What would you do if your electricity bill suddenly went up 2,831%? Fortunately, the decision you made to vote no on Question 3 last November ensured that this is only a rhetorical question, at least for you.
But that question is all too real for consumers in Texas. In mid August, several days of temperatures over 100 degrees Fahrenheit pushed electricity demand to a new record of 74,531 megaWatts (MW), which left a razor-thin 3% power reserve. To make matters worse, weak breezes sidelined hundreds of wind turbines. Texas usually relies on wind
generation for about one-fourth of its electricity supply. As a result, wholesale power market prices in Texas crushed a $9,000 per MW regulatory price cap. To put such a whopping price in perspective, Wells Rural Electric Company (WREC) could purchase wholesale electricity from the open market in the Pacific Northwest during that same time period for $31.80 per MW. Record electricity usage also forced the Electric Reliability Council of Texas (ERCOT) to declare an emergency. ERCOT pled with every available power plant to ramp up and every consumer to conserve.
A long-time friend of mine says that his name, Doug, is actually an acronym. Doug stands for Dumb Old Utility Guy. During the battle over Question 3, the advocates often painted the opponents as dumb old utility guys. They claimed that utilities were stuck in the past and that there was a much cheaper way to buy electricity. Texas was often cited as a shining example of the success of deregulation. To be fair, some Texans have benefited from energy choice over the past decade. This summer, however, was a horrific failure.
As we met with members throughout 2018, it was often difficult to warn of the potential dangers of Question 3 with little evidence to show that markets could go crazy. What the dumb old utility guys knew for certain was that no one had made any significant investment in base load generation or transmission in Texas since deregulation was implemented. We also knew that growth would eventually gobble up the available capacity and lead to higher prices and reduced reliability. We didn’t know that available capacity would be consumed so quickly or that markets would shoot through the stratosphere.
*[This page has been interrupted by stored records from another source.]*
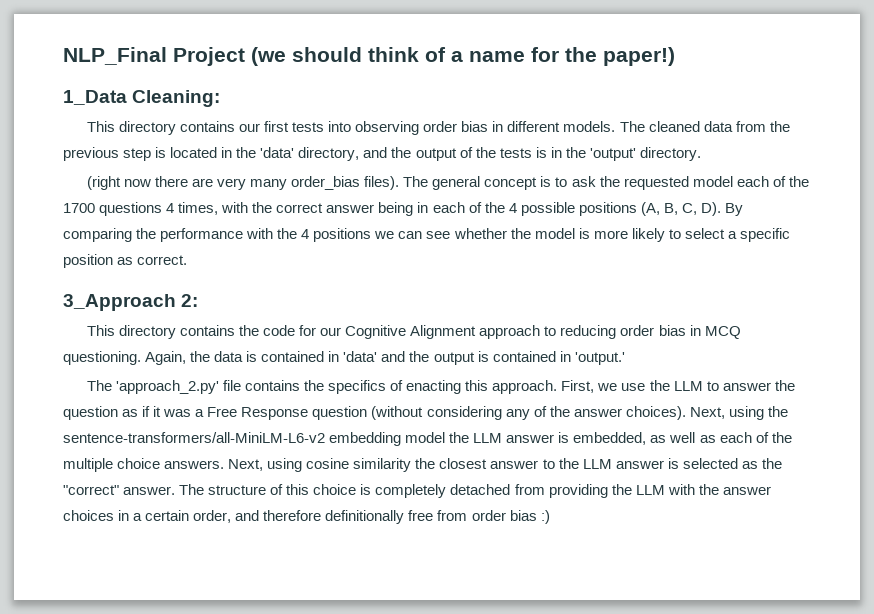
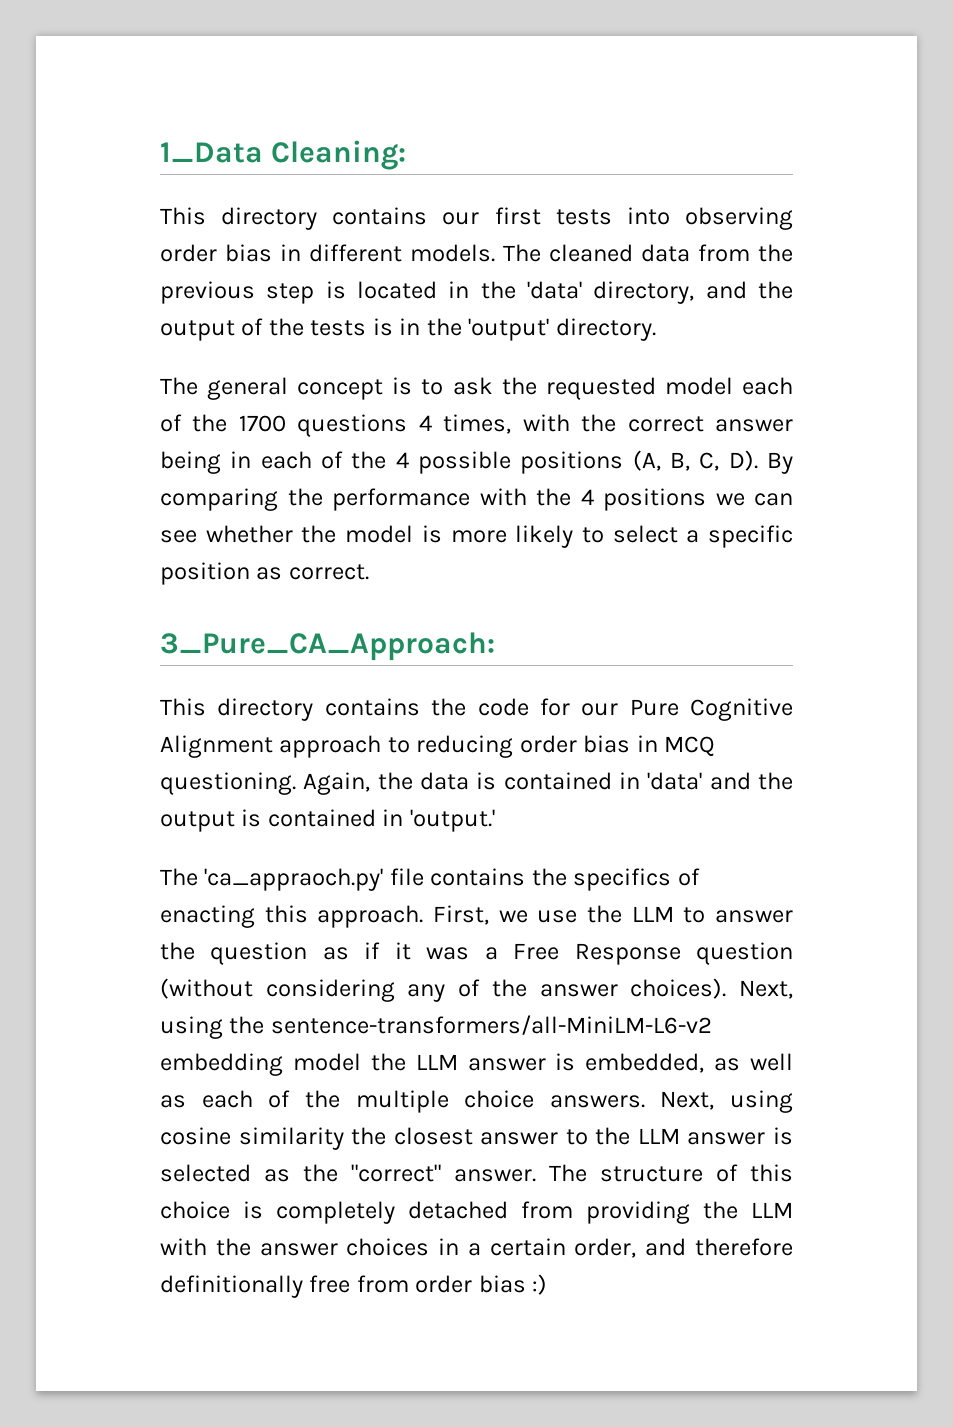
- NLP_Final Project (we should think of a name for the paper!)
- (right now there are very many order_bias files).
- 3_Approach 2:
+ 3_Pure_CA_Approach:
- This directory contains the code for our Cognitive Alignment approach to reducing order bias in MCQ questioning.
+ This directory contains the code for our Pure Cognitive Alignment approach to reducing order bias in MCQ questioning.
- The 'approach_2.py' file contains the specifics of enacting this approach.
+ The 'ca_appraoch.py' file contains the specifics of enacting this approach.

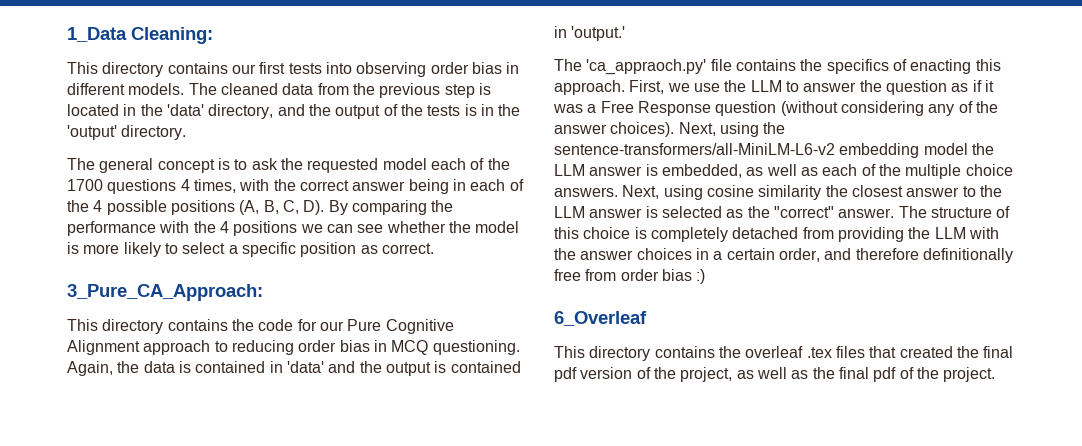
+ 6_Overleaf
+ This directory contains the overleaf .tex files that created the final pdf version of the project, as well as the final pdf of the project.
These unprecedented prices and slim reserves illustrate how the early retirement of large conventional power plants is straining the ability of utilities across the nation to integrate unpredictable renewable resources like wind and solar. Fortunately, dumb old utility guys even older than me made the very wise decision to invest in clean, renewable, reliable, predictable hydro electricity.
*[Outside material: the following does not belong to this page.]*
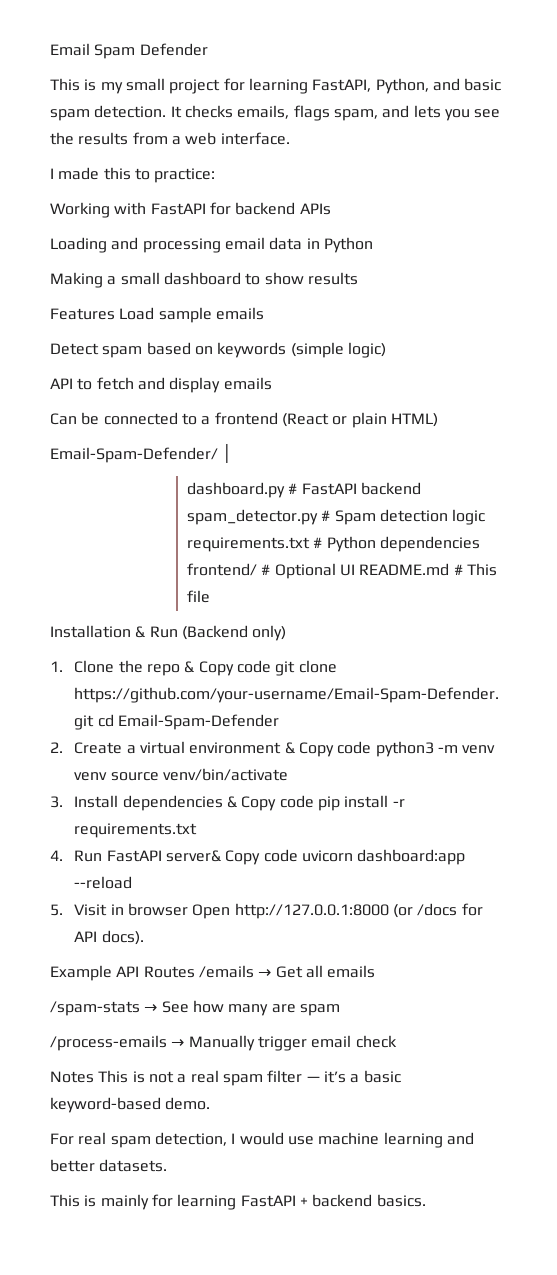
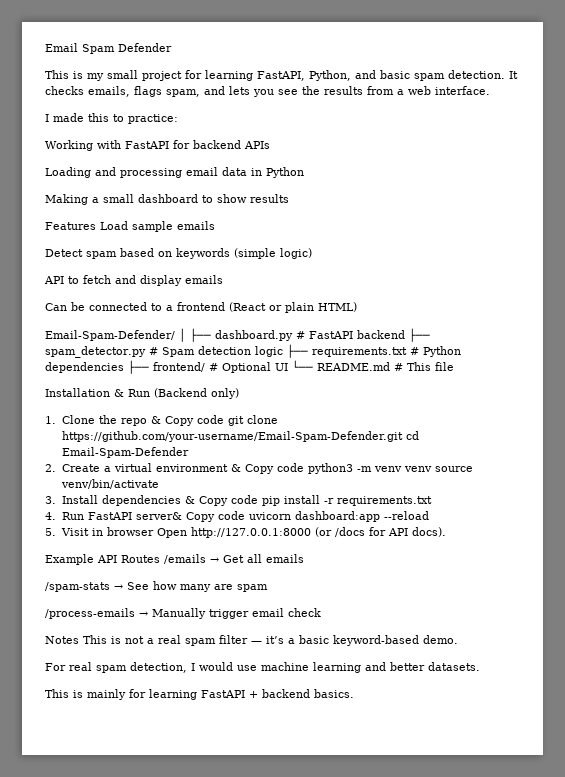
- Email-Spam-Defender/ │
- dashboard.py # FastAPI backend spam_detector.py # Spam detection logic requirements.txt # Python dependencies frontend/ # Optional UI README.md # This file
+ Email-Spam-Defender/ │ ├── dashboard.py # FastAPI backend ├── spam_detector.py # Spam detection logic ├── requirements.txt # Python dependencies ├── frontend/ # Optional UI └── README.md # This file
Last month, this page featured a guest editorial from Jo Elg on the numerous issues affecting salmon and steelhead populations. It was written in response to a conference focused on removing dams on the Snake River. One of the justifications for removing the dams is that they are no longer necessary because the electricity they produce can easily be replaced by wind and solar generation. If there is a lesson to be learned from Texas, it is that the hydroelectric dams are absolutely essential if society wants to successfully integrate increasing amounts of wind and solar generation.